Пошатываясь, Флорис направился к тяжелому войлочному полотнищу, служившему дверью и затягивавшемуся при помощи веревки с золотым кольцом. Он приподнял его. Кто-то из казаков хотел ему помешать. Повелительным жестом гетман приказал остановить этого человека. Его сынок имел право делать все, что ему захочется. У Саратова никогда не было сыновей, и его стариковское сердце пело от радости, глядя на Флориса.

— Ах!
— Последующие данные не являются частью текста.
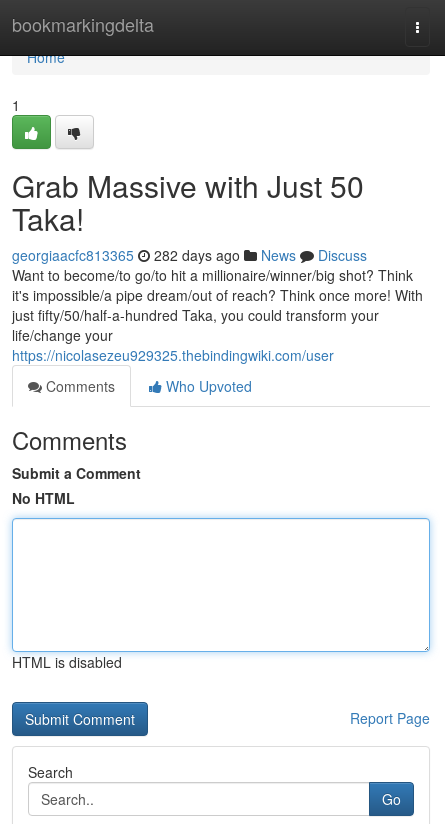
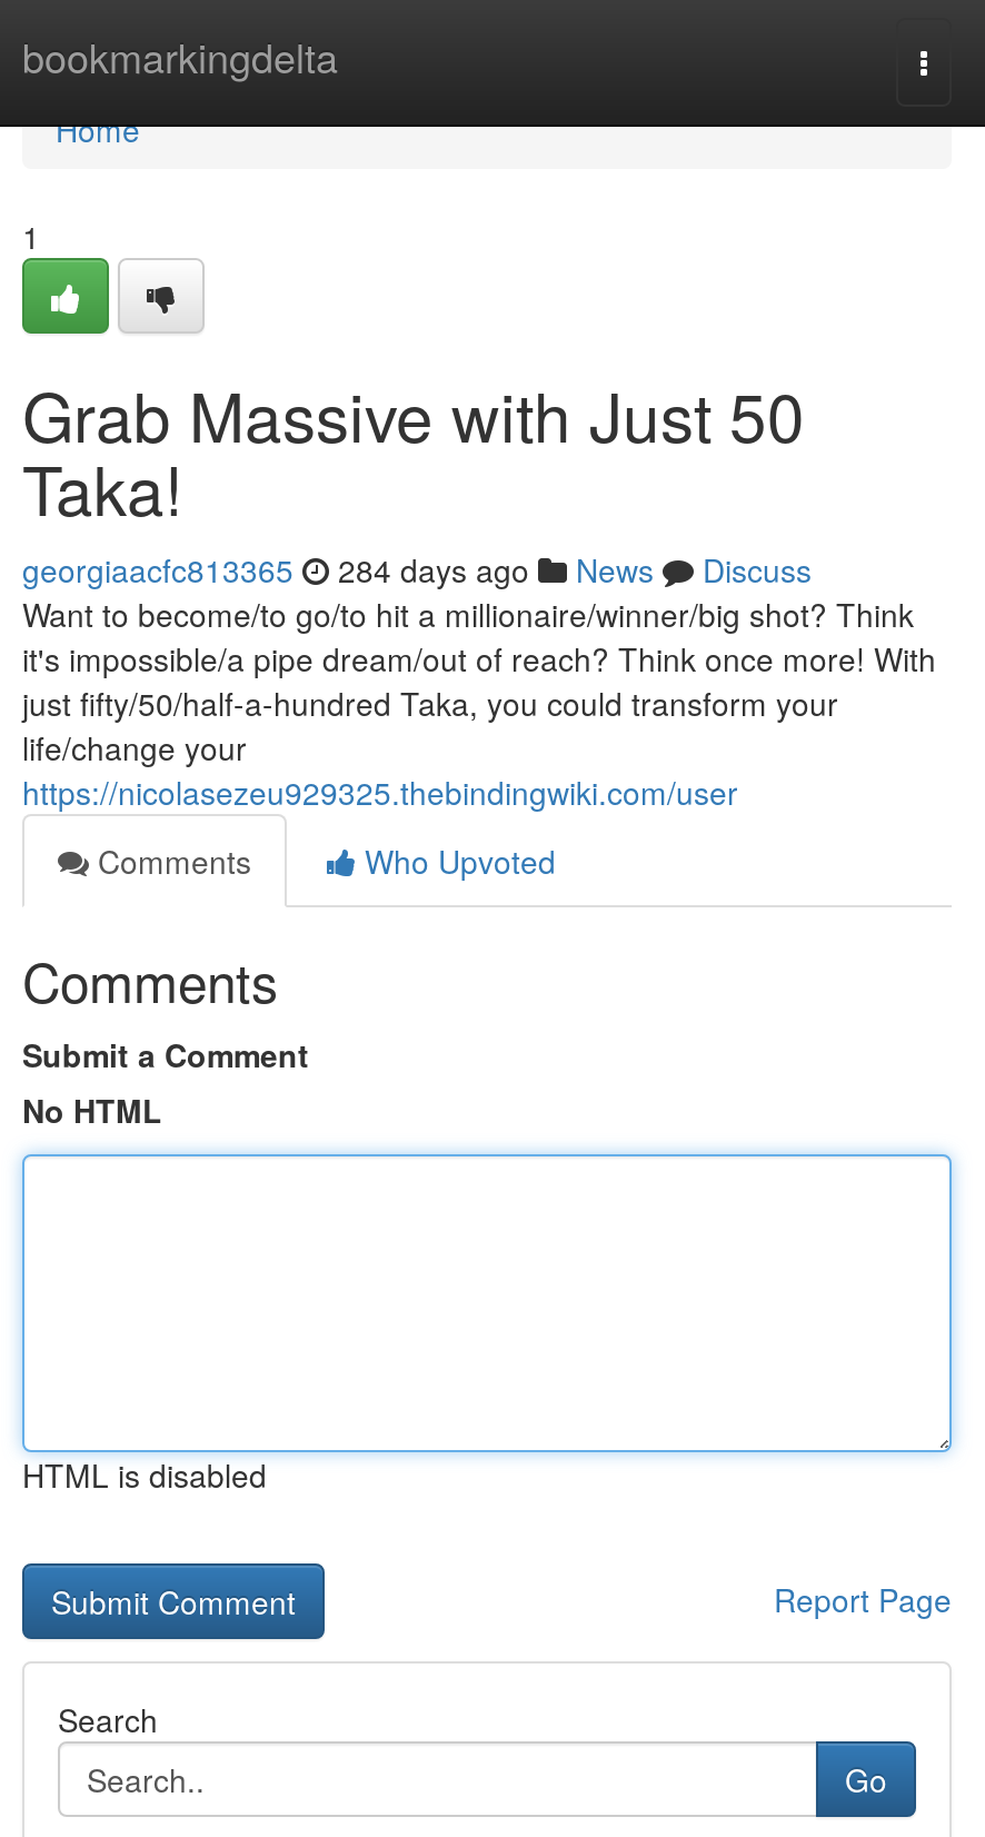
[12,245,367,265] georgiaacfc813365 282 days ago News Discuss -> [22,547,812,592] georgiaacfc813365 284 days ago News Discuss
Это судьба… судьба… — прошептал он, — разве я был не прав, царь… надо было оберегать твоего сына… отныне Саратов сам станет защищать его…

Задохнувшись от ледяного воздуха, Флорис снова едва не потерял сознание. Вцепившись в прочную ткань, он выглянул наружу. Степи не было видно. Вокруг, насколько хватало глаз, раскинулись сотни казачьих палаток. Палатка гетмана была больше и выше остальных. Флорис услышал, как в соседнем шатре молились цыгане, окружив тело своей королевы и готовясь к его погребению. Юноша с волнением подумал о предсказании старой цыганки, затем, успокоившись за судьбу Зингары, опустил полотнище и присоединился к своим товарищам, сидевшим возле гетмана Саратова. Последний уже расстегнул свой пояс с серебряными бляхами и поджал под себя ноги в валенках.

— Знаете ли вы, друзья, что мы следуем за вами вот уже в течение трех лук?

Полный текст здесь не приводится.